TEMPO.CO, Jakarta - Komisi Nasional Hak Asasi Manusia (Komnas HAM) telah selesai melakukan investigasi Tragedi Kanjuruhan. Hasilnya, mereka menilai penggunaan gas air mata merupakan faktor krusial yang mengakibatkan jatuhnya korban dalam peristiwa yang terjadi pasca laga BRI Liga 1 antara Arema FC vs Persebaya Surabaya pada 1 Oktober 2022 tersebut.
Hasil investigasi tersebut dipaparkan oleh Komisioner Komnas HAM, Beka Ulung Hapsara, pada Selasa, 1 November 2022.
"Banyak korban yang kami temukan dengan wajah dan mata memerah dan lebam," ujar Beka di kantor Komnas HAM.
Cedera wajah dan mata memerah pada korban itu, menurut Beka, diakibatkan paparan langsung gas air mata.
Korban juga mengalami luka fisik
Selain cedera akibat gas air mata, Beka juga menjelaskan bahwa Komnas HAM juga menemukan berbagai luka fisik pada korban. Misalnya saja seperti patah tulang, memar, dislokasi, dan lain sebagainya.
"Bahkan ada satu korban meninggal yang kami temui ada retak di tulang tengkoraknya," kata dia.
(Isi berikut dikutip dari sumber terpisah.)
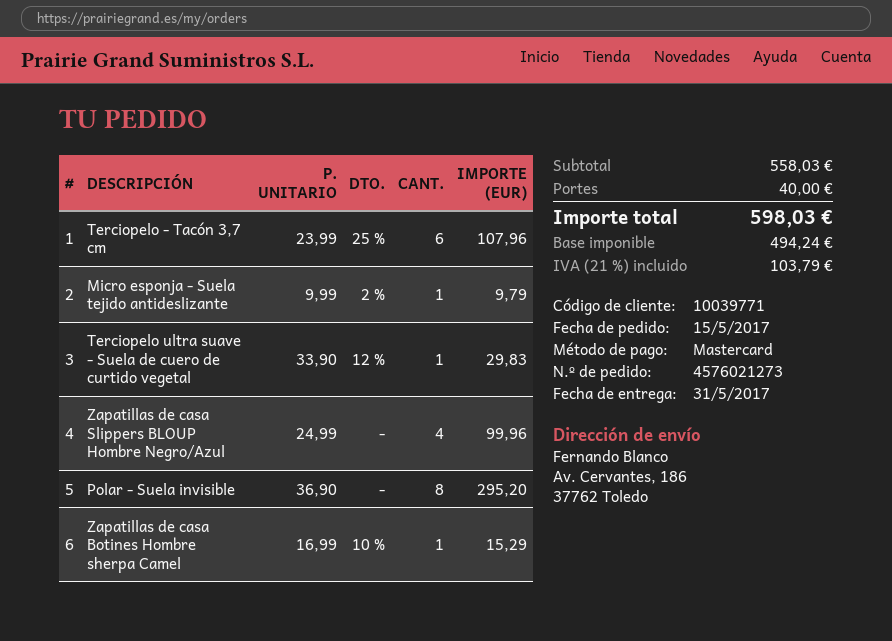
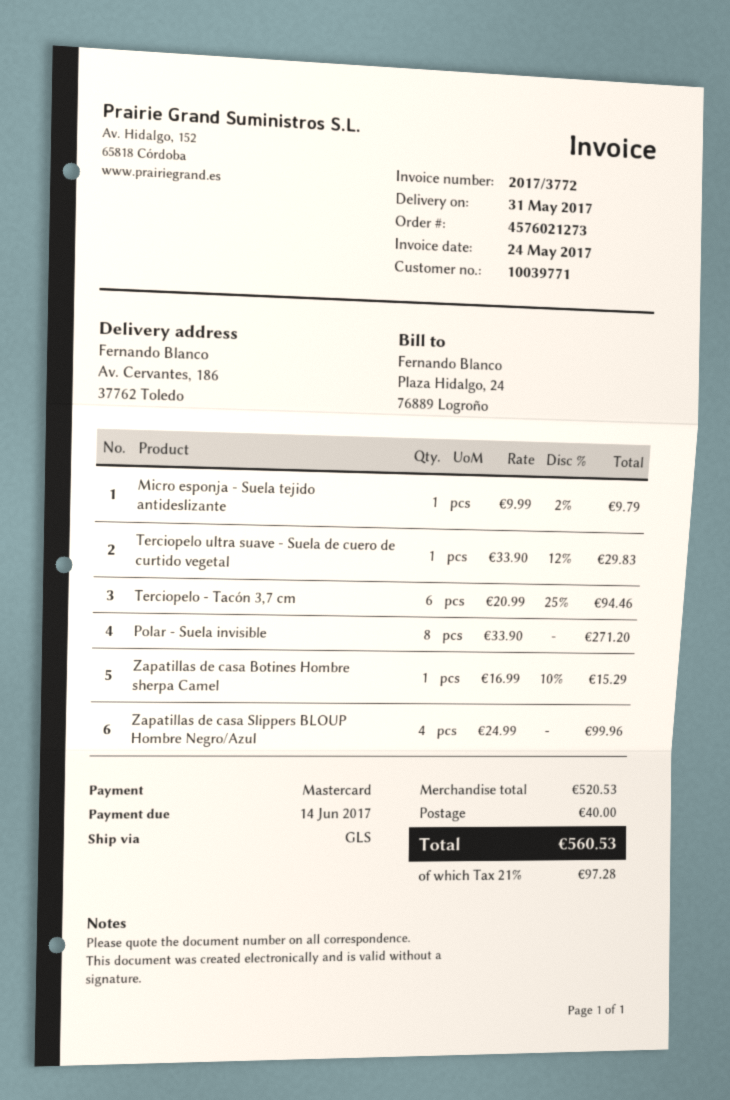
Terciopelo - Tacón 3,7 cm: 6 x 23.99 - 25% = 107.96 -> 6 x 20.99 - 25% = 94.46
Polar - Suela invisible: 8 x 36.90 = 295.20 -> 8 x 33.90 = 271.20
subtotal: 558.03 -> 520.53
tax: 21% = 103.79 -> 21% = 97.28
total: 598.03 -> 560.53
Gas air mata yang digunakan kedaluwarsa
Terkait penggunaan gas air mata, Komisioner Komnas HAM, Choirul Anam, juga menambahkan hasil uji laboratorium mengkonfirmasi gas air mata yang digunakan sudah kedaluwarsa. Ia menjelaskan gas air mata tersebut seharusnya terakhir digunakan pada tahun 2019.
"Dari penjelasan ahli kimia yang kami temui, semua produk yang kadaluarsa sudah berubah komponen kimia penyusunnya. Sehingga, tentu akan berbahaya jika terkena manusia sama seperti makanan," ujar Anam.
Selain itu, Komnas HAM juga menemukan bahwa penggunaan gas air mata oleh aparat kepolisian itu menyalahi prosedur. Pasalnya, personil di lapangan tak berkoordinasi dengan Kapolres Malang yang menjadi penanggung jawab.
Penggunaan gas air mata dipermasalahkan sejak awal
Penggunaan gas air mata ini sejak awal dipermasalahkan berbagai lembaga. Pasalnya, induk organisasi sepak bola dunia, FIFA, melarang penggunaan senjata pengurai massa tersebut di dalam stadion.
Ketua Umum PSSI, Mochamad Iriawan, dalam wawancara dengan Tempo sempat menyatakan pihaknya baru akan membicarakan dengan polisi soal prosedur pengamanan khusus pertandingan sepak bola.
Amnesty Internasional dalam studinya juga menyebabkan bahwa gas air mata bisa menyebabkan kematian jika terhirup ke dalam tubuh korban. Meskipun demikian, polisi membantah jika korban Tragedi Kanjuruhan meninggal akibat gas air mata.